Após a confirmação do tarifaço na semana passada, o governo petista anunciou que iniciaria “imediatamente os trâmites para acionar os instrumentos previstos na Lei de Reciprocidade”. A legislação exige a realização de uma consulta pública de 30 dias antes da adoção de qualquer medida.
Segundo a CNN Brasil, empresas diretamente afetadas pretendem usar esse período para pressionar o governo a não retaliar os EUA. A avaliação do setor produtivo é que uma resposta comercial do Brasil pode ampliar os prejuízos e provocar desgaste para o ambiente de negócios.
Eles argumentam que “a reciprocidade irá levar a uma escalada de tensões com os EUA e pode gerar mais sanções à economia brasileira”.
A Lei de Reciprocidade autoriza o governo brasileiro a adotar contramedidas contra ações unilaterais de outros países ou blocos econômicos que prejudiquem a competitividade nacional. A norma prevê respostas proporcionais em casos de barreiras comerciais impostas a produtos brasileiros.

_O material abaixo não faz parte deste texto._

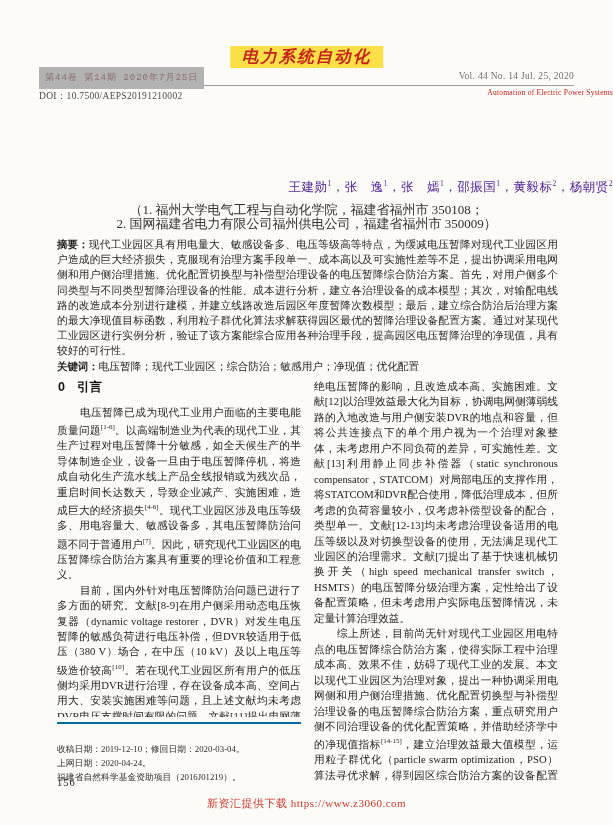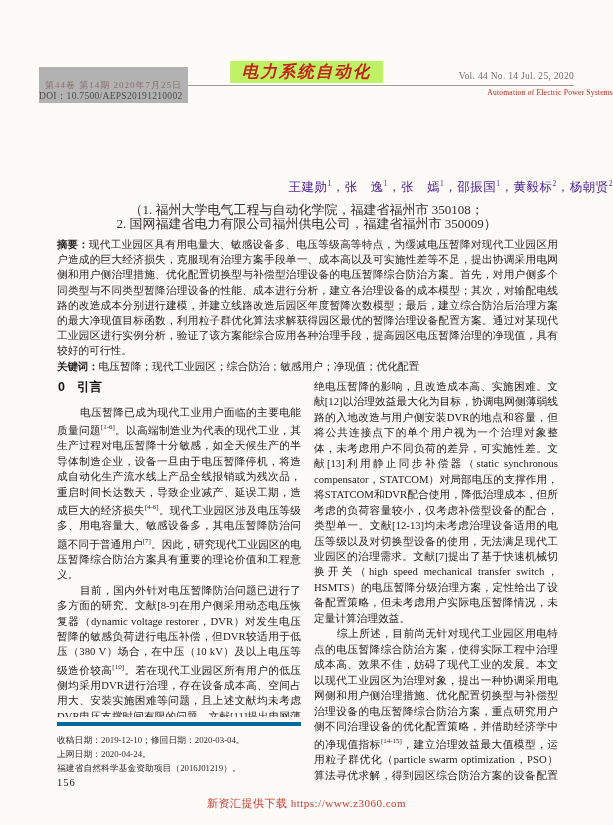--- a/index.html
+++ b/index.html
@@ -17,8 +17,8 @@
   }
   .doi{position:absolute;left:39px;top:90px;font-size:9.5px;color:#4a4a4a;letter-spacing:.3px;}
   .logo-cn{
-    position:absolute;left:50%;top:61px;transform:translateX(-50%);
-    background:#bef264;padding:0 12px;z-index:2;
+    position:absolute;left:50%;top:46px;transform:translateX(-50%);
+    background:#fde047;padding:0 12px;z-index:2;
     color:#c5231b;font-size:16.5px;font-weight:bold;font-style:italic;
     letter-spacing:2px;white-space:nowrap;font-family:"DejaVu Serif",serif;
   }

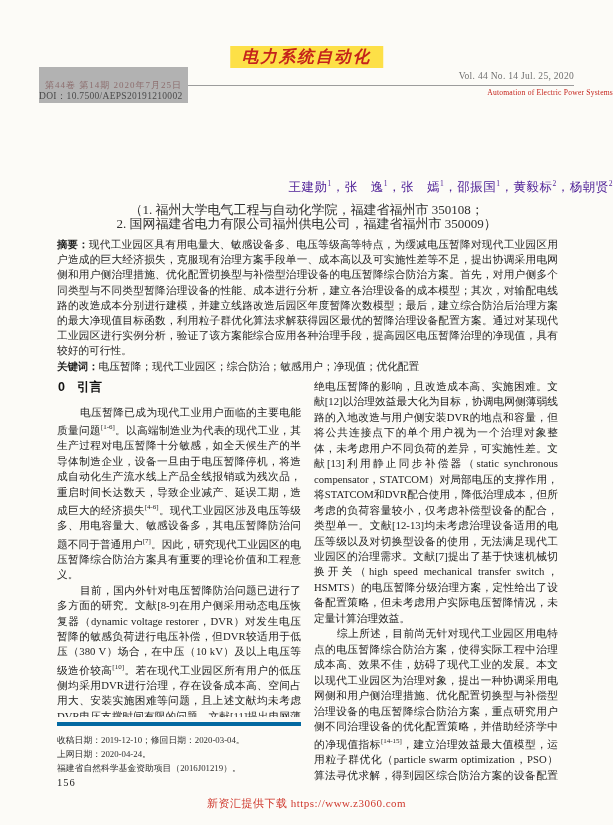--- a/index.html
+++ b/index.html
@@ -12,8 +12,8 @@
   .header-rule{position:absolute;left:39px;top:85px;width:535px;height:1px;background:#9c9c9c;}
   .issue-box{
     position:absolute;left:39px;top:67px;background:#b2b2b2;color:#8d6e6e;
-    font-family:Liberation Serif, serif;font-size:9px;line-height:14px;
-    padding:11px 6px;letter-spacing:1px;
+    font-family:Liberation Mono, monospace;font-size:9px;line-height:14px;
+    padding:4px 6px;letter-spacing:1px;
   }
   .doi{position:absolute;left:39px;top:90px;font-size:9.5px;color:#4a4a4a;letter-spacing:.3px;}
   .logo-cn{

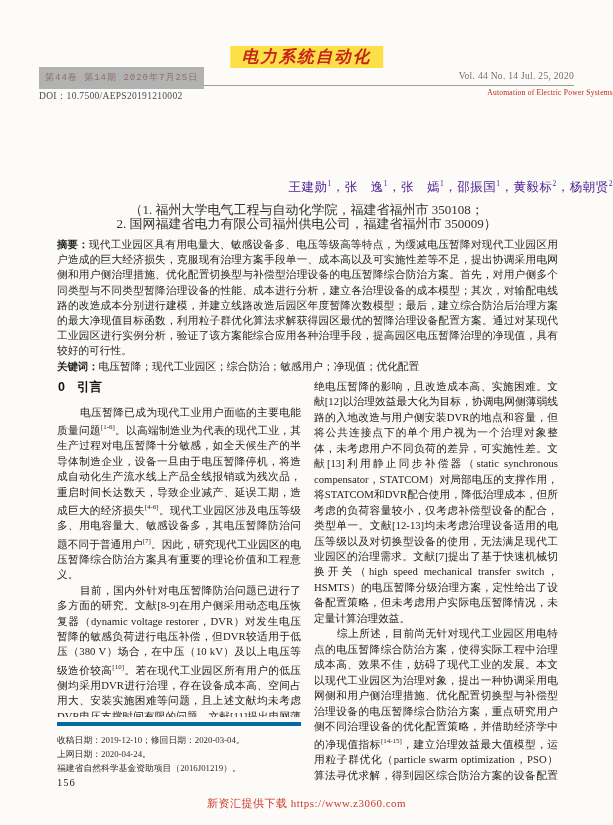--- a/index.html
+++ b/index.html
@@ -90,7 +90,7 @@
 
   <div class="col col-left">
     <h2 class="sec-head"><span class="sec-num">0</span><span>引言</span></h2>
-    <p><span>电压暂降已成为现代工业用户面临的主要电能质量问题</span><sup>[1-6]</sup><span>。以高端制造业为代表的现代工业，其生产过程对电压暂降十分敏感，如全天候生产的半导体制造企业，设备一旦由于电压暂降停机，将造成自动化生产流水线上产品全线报销或为残次品，重启时间长达数天，导致企业减产、延误工期，造成巨大的经济损失</span><sup>[4-6]</sup><span>。现代工业园区涉及电压等级多、用电容量大、敏感设备多，其电压暂降防治问题不同于普通用户</span><sup>[7]</sup><span>。因此，研究现代工业园区的电压暂降综合防治方案具有重要的理论价值和工程意义。</span></p>
+    <p><span>电压暂降已成为现代工业用户面临的主要电能质量问题</span><sup>[1-6]</sup><span>。以高端制造业为代表的现代工业，其生产过程对电压暂降十分敏感，如全天候生产的半导体制造企业，设备一旦由于电压暂降停机，将造成自动化生产流水线上产品全线报销或为残次品，重启时间长达数天，导致企业减产、实施困难，造成巨大的经济损失</span><sup>[4-6]</sup><span>。现代工业园区涉及电压等级多、用电容量大、敏感设备多，其电压暂降防治问题不同于普通用户</span><sup>[7]</sup><span>。因此，研究现代工业园区的电压暂降综合防治方案具有重要的理论价值和工程意义。</span></p>
     <p><span>目前，国内外针对电压暂降防治问题已进行了多方面的研究。文献[8-9]在用户侧采用动态电压恢复器（dynamic voltage restorer，DVR）对发生电压暂降的敏感负荷进行电压补偿，但DVR较适用于低压（380 V）场合，在中压（10 kV）及以上电压等级造价较高</span><sup>[10]</sup><span>。若在现代工业园区所有用户的低压侧均采用DVR进行治理，存在设备成本高、空间占用大、安装实施困难等问题，且上述文献均未考虑DVR电压支撑时间有限的问题。文献[11]提出电网薄弱环节识别指标来确定电网线路改造的优先顺序，但电网侧改造只能减少故障发生次数却无法杜</span></p>
   </div>
 

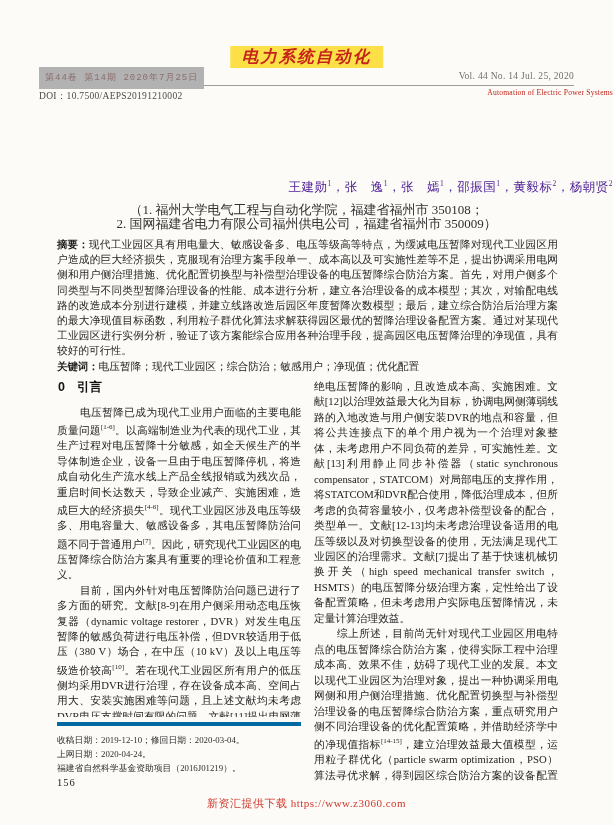--- a/index.html
+++ b/index.html
@@ -58,7 +58,7 @@
   
   .footnote{
     position:absolute;left:57px;top:722px;width:244px;
-    border-top:4px solid #0369a1;padding-top:7px;
+    border-top:2px solid #0369a1;padding-top:18px;
     font-size:8.8px;line-height:14px;color:#2e2e2e;
   }
   .page-num{position:absolute;left:57px;top:777px;font-size:10.5px;letter-spacing:1px;color:#222;}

O texto também permite medidas quando houver interferência em decisões soberanas do Brasil, descumprimento de acordos comerciais ou imposição de exigências ambientais consideradas mais rigorosas do que as adotadas pelo país.
Em caso de retaliação tarifária, a legislação prevê três possibilidades: aplicação de tarifas equivalentes sobre produtos norte-americanos, acionamento da Organização Mundial do Comércio (OMC) para contestar as medidas e revisão de benefícios comerciais concedidos aos Estados Unidos em áreas como tributação, logística e acordos consulares.